The book is very much in two halves and many of us enjoyed the first section about Audre Lorde's childhood in Harlem. In many ways her childhood experiences were timeless and relatable, although some sections were heartbreaking - like Audre's mother protecting her from racist hate so she wouldn't feel the effects of it, which probably did her no favours in the longer term.
Several of us didn't get any further than these first few chapters finding Lorde's writing boring/repetitive, or just failing to engage as her style was too irritating.
The rest of us ploughed on, enjoying, at times, her flawless prose and the sensitivity of some of the earlier sex scenes. But also becoming lost in the politics - not just of race but of lesbians and also of the U.S. One of us felt she wasn't part of the audience the book was written for. In contrast, another saw it as a chance to stand in the shoes of someone very different from herself and to have some idea of how it felt to be a young, black, single lesbian in the late 1950's - way before LGBTQ+ kicked in as something known about to anyone outside of those niche groups.
It made us think about Diane Abbott getting in trouble for saying you can't hide being black - it's often the first thing someone sees about you.

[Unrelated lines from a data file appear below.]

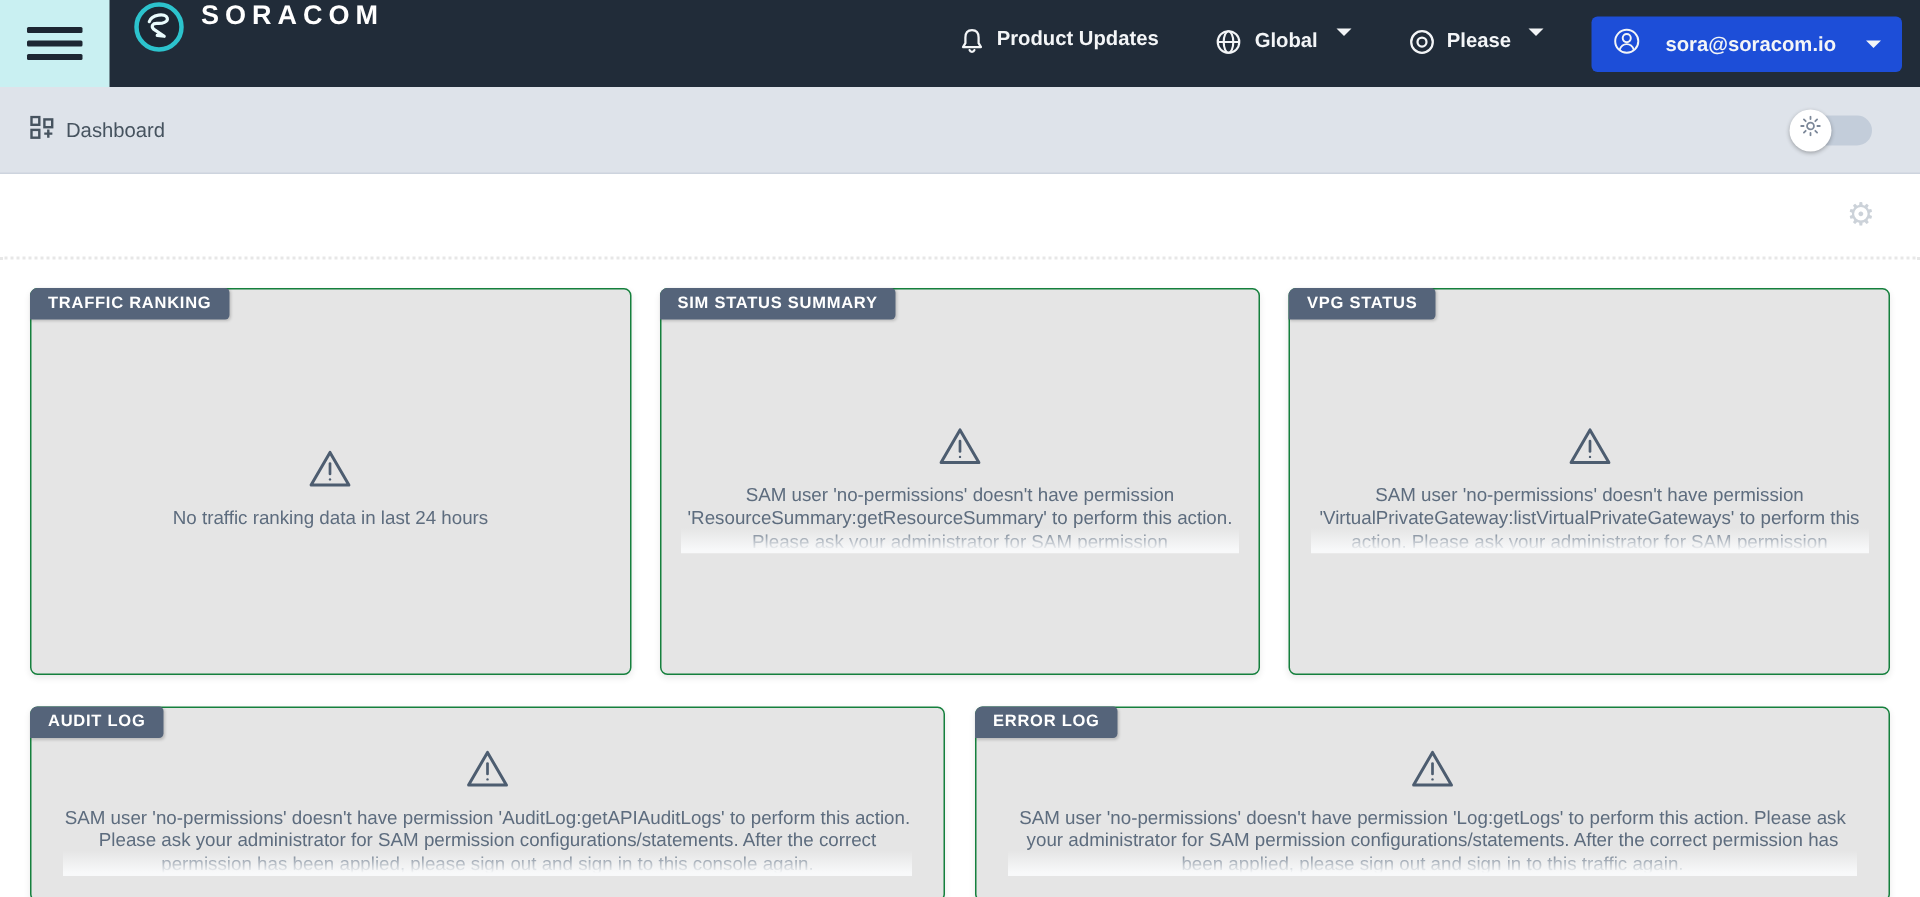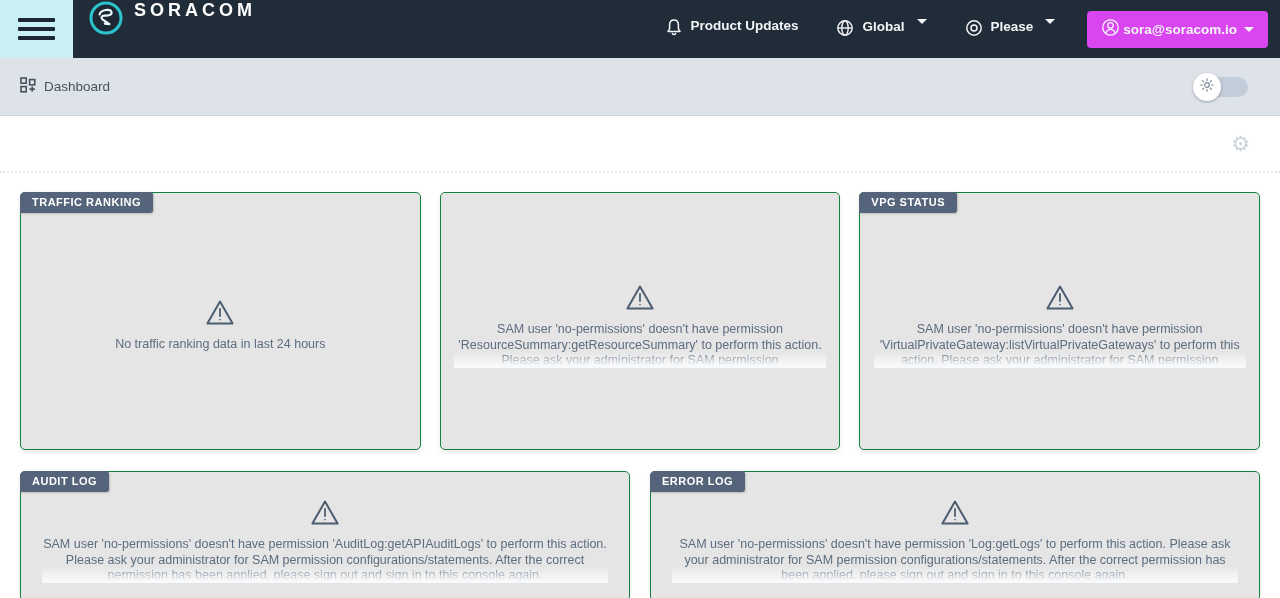--- a/index.html
+++ b/index.html
@@ -68,25 +68,25 @@
     width:0; height:0;
     border-left:5px solid transparent;
     border-right:5px solid transparent;
     border-top:5px solid #f3f5f7;
     margin-left:4px;
   }
   .account-pill {
     align-self:center;
     margin:0 12px 0 32px;
     height:37px;
-    background:#d946ef;
+    background:#1d4ed8;
     border-radius:4px;
     display:flex;
     align-items:center;
-    gap:3px;
+    gap:16px;
     padding:0 14px;
     color:#f3f5f7;
     font-size:13.5px;
     font-weight:bold;
     cursor:pointer;
     white-space:nowrap;
   }
 
   
   .breadcrumb-bar {
@@ -333,20 +333,21 @@
             <path d="M15 2.6 L27.6 24.4 H2.4 Z"></path>
             <line x1="15" y1="10" x2="15" y2="17" stroke-linecap="round" stroke-width="1.8"></line>
             <circle cx="15" cy="20.6" r="0.8" fill="#4d5d70" stroke="none"></circle>
           </svg>
         </span>
         <div class="panel-msg msg-narrow">No traffic ranking data in last 24 hours</div>
       </div>
     </div>
 
     <div class="panel">
+      <div class="panel-badge">SIM STATUS SUMMARY</div>
       <div class="panel-body">
         <span class="warn-icon">
           <svg width="30" height="27" viewBox="0 0 30 27" fill="none" stroke="#4d5d70" stroke-width="2" stroke-linejoin="round">
             <path d="M15 2.6 L27.6 24.4 H2.4 Z"></path>
             <line x1="15" y1="10" x2="15" y2="17" stroke-linecap="round" stroke-width="1.8"></line>
             <circle cx="15" cy="20.6" r="0.8" fill="#4d5d70" stroke="none"></circle>
           </svg>
         </span>
         <div class="panel-msg msg-narrow msg-clip">SAM user 'no-permissions' doesn't have permission 'ResourceSummary:getResourceSummary' to perform this action. Please ask your administrator for SAM permission configurations/statements. After the correct permission has been applied, please sign out and sign in to this console again.</div>
       </div>
@@ -387,18 +388,18 @@
     <div class="panel">
       <div class="panel-badge">ERROR LOG</div>
       <div class="panel-body">
         <span class="warn-icon">
           <svg width="30" height="27" viewBox="0 0 30 27" fill="none" stroke="#4d5d70" stroke-width="2" stroke-linejoin="round">
             <path d="M15 2.6 L27.6 24.4 H2.4 Z"></path>
             <line x1="15" y1="10" x2="15" y2="17" stroke-linecap="round" stroke-width="1.8"></line>
             <circle cx="15" cy="20.6" r="0.8" fill="#4d5d70" stroke="none"></circle>
           </svg>
         </span>
-        <div class="panel-msg msg-wide msg-clip">SAM user 'no-permissions' doesn't have permission 'Log:getLogs' to perform this action. Please ask your administrator for SAM permission configurations/statements. After the correct permission has been applied, please sign out and sign in to this console again.</div>
+        <div class="panel-msg msg-wide msg-clip">SAM user 'no-permissions' doesn't have permission 'Log:getLogs' to perform this action. Please ask your administrator for SAM permission configurations/statements. After the correct permission has been applied, please sign out and sign in to this traffic again.</div>
       </div>
     </div>
 
   </section>
 </main>
 
 </body></html>

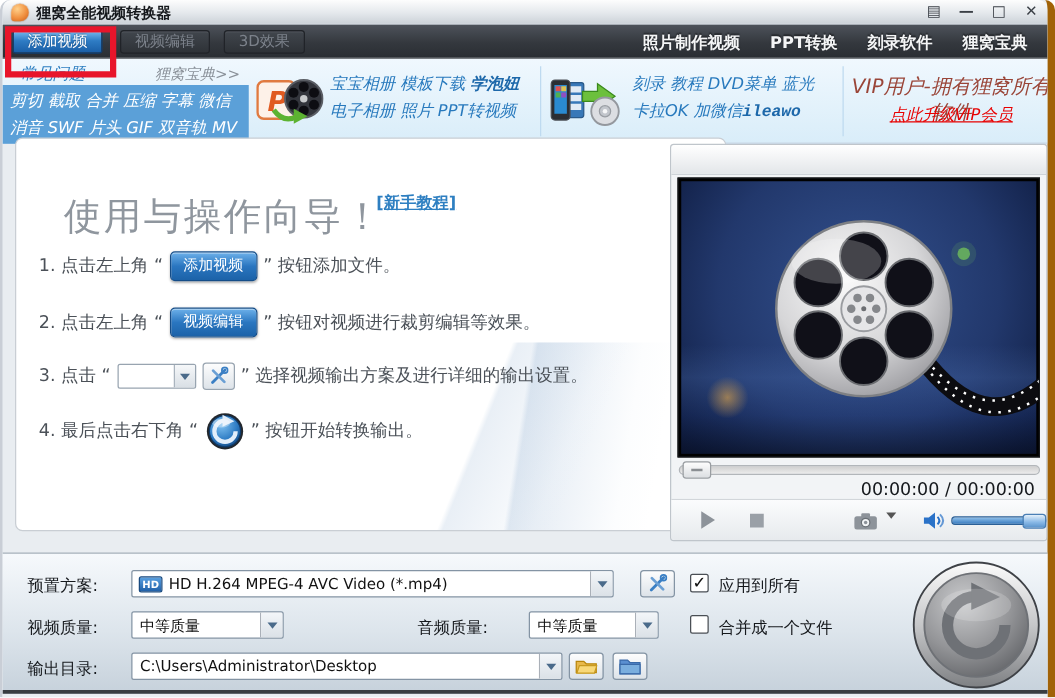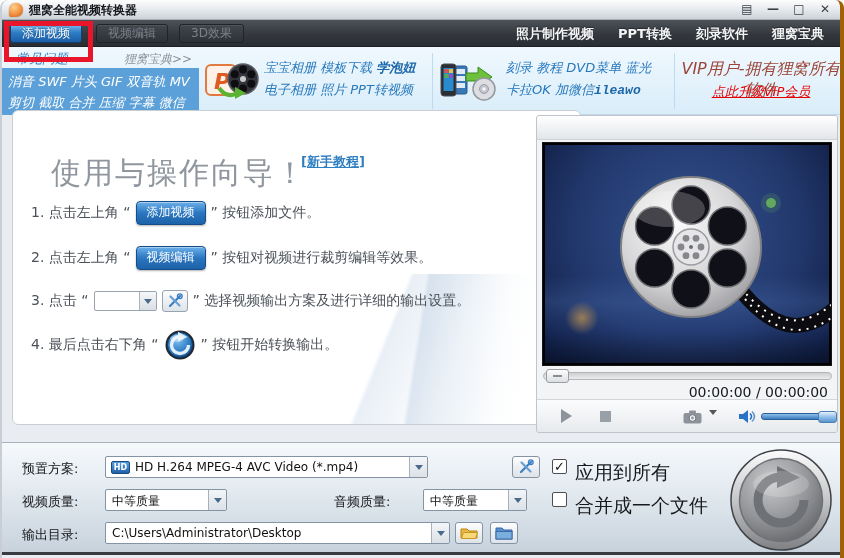--- a/index.html
+++ b/index.html
@@ -1,21 +1,21 @@
 <!DOCTYPE html>
 <html><head>
 <meta charset="utf-8">
 <style>
   html,body{margin:0;padding:0;background:#fff;}
   *{box-sizing:border-box;}
   .window{
     position:relative;width:844px;height:558px;overflow:hidden;
     font-family:"DejaVu Sans","Liberation Sans",sans-serif;
     background:#e9edf1;border-radius:8px 8px 0 0;
-    border-left:2px solid #c9ced6;border-right:4px solid #a16207;
+    border-left:2px solid #c9ced6;border-right:6px solid #a16207;
   }
   .abs{position:absolute;}
   
   .titlebar{position:absolute;top:0;left:0;right:0;height:20px;
     background:linear-gradient(#fdfdfd,#e4e8ec 55%,#ccd2d8);
     border-bottom:1px solid #a8aeb6;border-radius:7px 7px 0 0;}
   .app-icon{position:absolute;left:7px;top:3px;width:14px;height:14px;border-radius:50% 50% 50% 20%;
     background:radial-gradient(circle at 35% 30%,#ffd08a,#f09040 55%,#c85a18);box-shadow:0 0 1px #8a4a10;}
   .title-text{position:absolute;left:27px;top:2px;font-size:12px;font-weight:bold;color:#15181c;}
   .win-btn{position:absolute;top:1px;width:22px;height:17px;text-align:center;line-height:17px;
@@ -105,21 +105,21 @@
   .combo .txt{position:absolute;left:6px;top:3px;font-size:12px;color:#111;white-space:nowrap;overflow:hidden;}
   .combo .arw{position:absolute;right:0;top:0;bottom:0;width:18px;border-left:1px solid #aab0b8;
     background:linear-gradient(#f3f6f9,#dbe1e7);display:flex;align-items:center;justify-content:center;border-radius:0 2px 2px 0;}
   .hd-badge{position:absolute;left:5px;top:4px;width:19px;height:13px;border-radius:2px;border:1px solid #184a80;
     background:linear-gradient(#5aa0e0,#2060a8);color:#fff;font-size:8px;font-weight:bold;
     display:flex;align-items:center;justify-content:center;}
   .btn22{position:absolute;width:28px;height:22px;background:linear-gradient(#fdfdfd,#dde3e9);
     border:1px solid #8494a4;border-radius:3px;display:flex;align-items:center;justify-content:center;}
   .checkbox{position:absolute;width:15px;height:15px;background:#fff;border:1px solid #4a4f55;border-radius:2px;
     font-size:13px;font-weight:bold;color:#111;line-height:13px;text-align:center;}
-  .cb-label{position:absolute;font-size:19px;color:#15181c;white-space:nowrap;}
+  .cb-label{position:absolute;font-size:13px;color:#15181c;white-space:nowrap;}
 </style>
 </head>
 <body>
 
 <div class="window">
 
   <div class="titlebar">
     <div class="app-icon"></div>
     <div class="title-text">狸窝全能视频转换器</div>
     <div class="win-btn" style="left:734px;">▤</div>
@@ -139,22 +139,22 @@
       <span>狸窝宝典</span>
     </div>
   </div>
 
   <div class="red-annotation"></div>
 
   <div class="banner">
     <div class="faq">常见问题</div>
     <div class="baodian">狸窝宝典&gt;&gt;</div>
     <div class="tagbox">
+      <div>剪切 截取 合并 压缩 字幕 微信</div>
       <div>消音 SWF 片头 GIF 双音轨 MV</div>
-      <div>剪切 截取 合并 压缩 字幕 微信</div>
     </div>
 
     <svg class="abs" style="left:203px;top:13px;" width="54" height="42" viewBox="0 0 54 42">
       <rect x="1" y="5" width="30" height="30" rx="5" fill="#fdf1e8" stroke="#e07a40" stroke-width="2"></rect>
       <text x="9" y="29" font-size="22" font-weight="bold" fill="#e05a20">P</text>
       <circle cx="38" cy="19" r="15" fill="#33353c" stroke="#5a5d64" stroke-width="1.5"></circle>
       <g fill="#0d0d12">
         <circle cx="38" cy="9.5" r="4"></circle>
           <circle cx="46.2" cy="14.2" r="4"></circle>
           <circle cx="46.2" cy="23.8" r="4"></circle>
@@ -326,21 +326,21 @@
       </div>
       <div class="vol-track">
         <div class="vol-handle"></div>
       </div>
     </div>
   </div>
 
   <div class="bottom-panel">
 
     <div class="bp-label" style="left:20px;top:17px;text-align:center;">预置方案:</div>
-    <div class="combo" style="left:103px;top:13px;width:323px;">
+    <div class="combo" style="left:103px;top:13px;width:386px;">
       <span class="hd-badge">HD</span>
       <span class="txt" style="left:29px;">HD H.264 MPEG-4 AVC Video (*.mp4)</span>
       <span class="arw">
           <i class="tri-down"></i>
         </span>
     </div>
     <div class="btn22" style="left:510px;top:13px;">
       <svg width="16" height="16" viewBox="0 0 16 16">
         <path d="M3 13 L13 3" stroke="#3a7fc4" stroke-width="2.2" stroke-linecap="round"></path>
         <path d="M3.5 3.5 L12.5 12.5" stroke="#6a9fd4" stroke-width="2.2" stroke-linecap="round"></path>

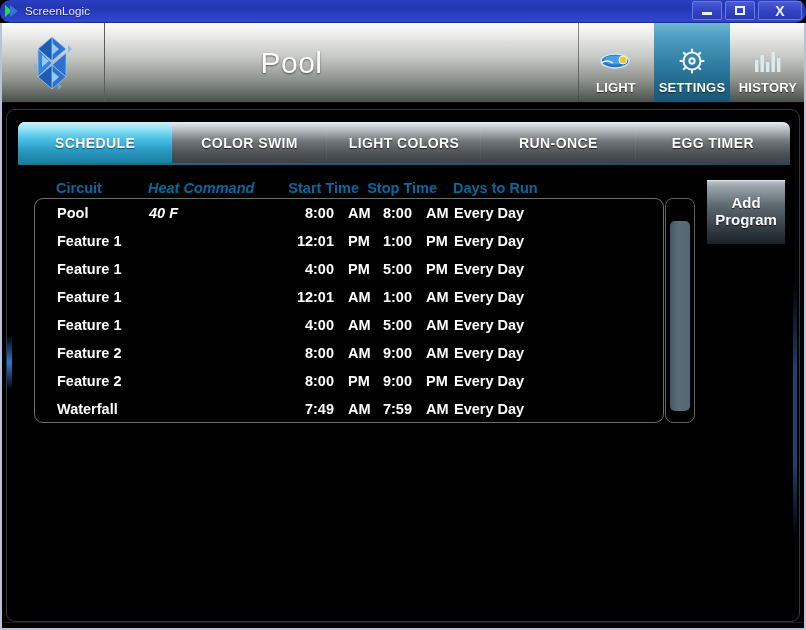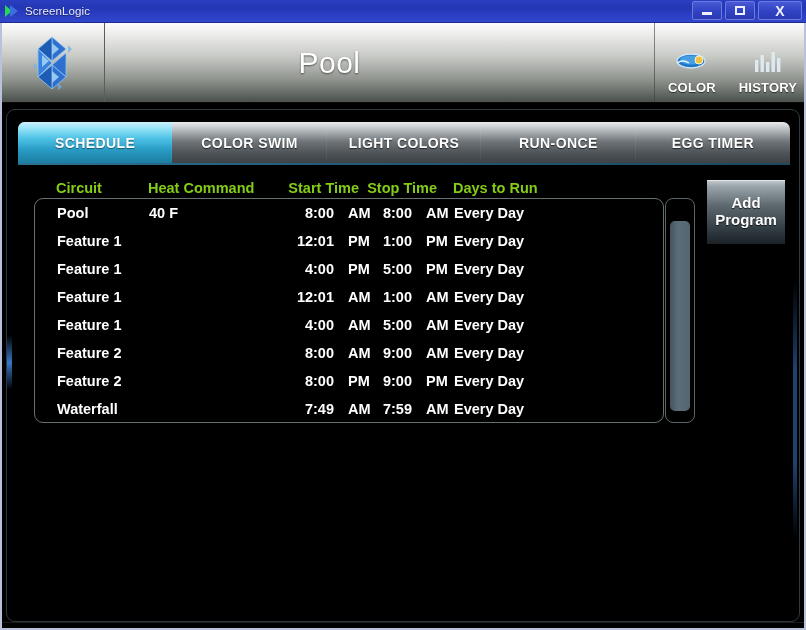--- a/index.html
+++ b/index.html
@@ -24,20 +24,21 @@
 
   #titlebar {
     position: absolute;
     left: 0; top: 0;
     width: 806px;
     height: 23px;
     background: linear-gradient(to bottom, #2a3fc0 0%, #2336b4 35%, #2a3ec4 65%, #3246cc 100%);
     border-bottom: 1px solid #1b2a8e;
     display: flex;
     align-items: center;
+    border-radius: 11px;
   }
 
   #app-icon {
     width: 16px; height: 16px;
     margin-left: 4px; margin-right: 5px;
     position: relative;
     flex: 0 0 auto;
   }
   #app-icon .tri-a {
     position: absolute; left: 1px; top: 2px;
@@ -239,25 +240,25 @@
   #table-head {
     position: absolute;
     left: 27px; top: 66px;
     width: 630px; height: 24px;
     display: flex;
     align-items: center;
   }
   .th {
     font-size: 14.5px;
     font-weight: bold;
-    color: #84cc16;
+    color: #0369a1;
     white-space: nowrap;
   }
   .col-circuit { width: 114px; padding-left: 22px; }
-  .col-heat    { width: 128px; }
+  .col-heat    { width: 128px; font-style: italic; }
   .col-start   { width: 83px; text-align: right; }
   .col-stop    { width: 84px; text-align: right; padding-right: 6px;}
   .col-days    { width: 150px; padding-left: 10px;}
 
   #list-box {
     position: absolute;
     left: 27px; top: 88px;
     width: 630px;
     height: 225px;
     border: 1px solid #66706f;
@@ -397,23 +398,42 @@
     <div class="navbtn">
       <div id="nav-sep-1"></div>
       <div class="nav-icon">
         <svg width="34" height="24" viewBox="0 0 34 24">
           <ellipse cx="16" cy="12" rx="14" ry="7" fill="#1d76c9" stroke="#cfe6f5" stroke-width="1.4"></ellipse>
           <ellipse cx="16" cy="11" rx="11" ry="4.5" fill="#4fa8e8" opacity="0.85"></ellipse>
           <circle cx="24" cy="11" r="4" fill="#f0c040" stroke="#fff5d0" stroke-width="1"></circle>
           <path d="M2 14 Q8 10 14 14" fill="none" stroke="#eaf5fc" stroke-width="1.4"></path>
         </svg>
       </div>
-      <div class="nav-label">COLOR</div>
-    </div>
-
+      <div class="nav-label">LIGHT</div>
+    </div>
+
+    <div class="navbtn active">
+      <div class="nav-icon">
+        <svg width="32" height="32" viewBox="0 0 32 32">
+          <g fill="none" stroke="#e9f3f8" stroke-width="2.1">
+            <circle cx="16" cy="16" r="8.5"></circle>
+            <circle cx="16" cy="16" r="2.6"></circle>
+            <line x1="16" y1="3.6" x2="16" y2="7.4"></line>
+            <line x1="16" y1="24.6" x2="16" y2="28.4"></line>
+            <line x1="3.6" y1="16" x2="7.4" y2="16"></line>
+            <line x1="24.6" y1="16" x2="28.4" y2="16"></line>
+            <line x1="7.2" y1="7.2" x2="9.9" y2="9.9"></line>
+            <line x1="22.1" y1="22.1" x2="24.8" y2="24.8"></line>
+            <line x1="24.8" y1="7.2" x2="22.1" y2="9.9"></line>
+            <line x1="9.9" y1="22.1" x2="7.2" y2="24.8"></line>
+          </g>
+        </svg>
+      </div>
+      <div class="nav-label">SETTINGS</div>
+    </div>
 
     <div class="navbtn">
       <div class="nav-icon">
         <svg width="30" height="26" viewBox="0 0 30 26">
           <g fill="#dfeaf0">
             <rect x="2" y="12" width="3.4" height="12"></rect>
             <rect x="7.5" y="7" width="3.4" height="17"></rect>
             <rect x="13" y="14" width="3.4" height="10"></rect>
             <rect x="18.5" y="4" width="3.4" height="20"></rect>
             <rect x="24" y="10" width="3.4" height="14"></rect>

Interestingly, we have a couple of group members who grew up in South Africa in the apartheid years, and another member with a German relative who grew up in World War 2 Germany, and we eased into a fairly thoughtful conversation about racism, how we haven't learned from history and are beginning to understand how brave you need to be to stand up to power both in Israel at the moment and also here in the UK. Also how in some parts of the U.S., anti-black sentiment is still alive and kicking.
Returning to Audre, those of us who read wider praised her poetry - but in the end there were just three members who gave Lorde's biomythography a thumbs up. She was a self-described “black, lesbian, mother, warrior, poet,”.... maybe we're still just not ready for her.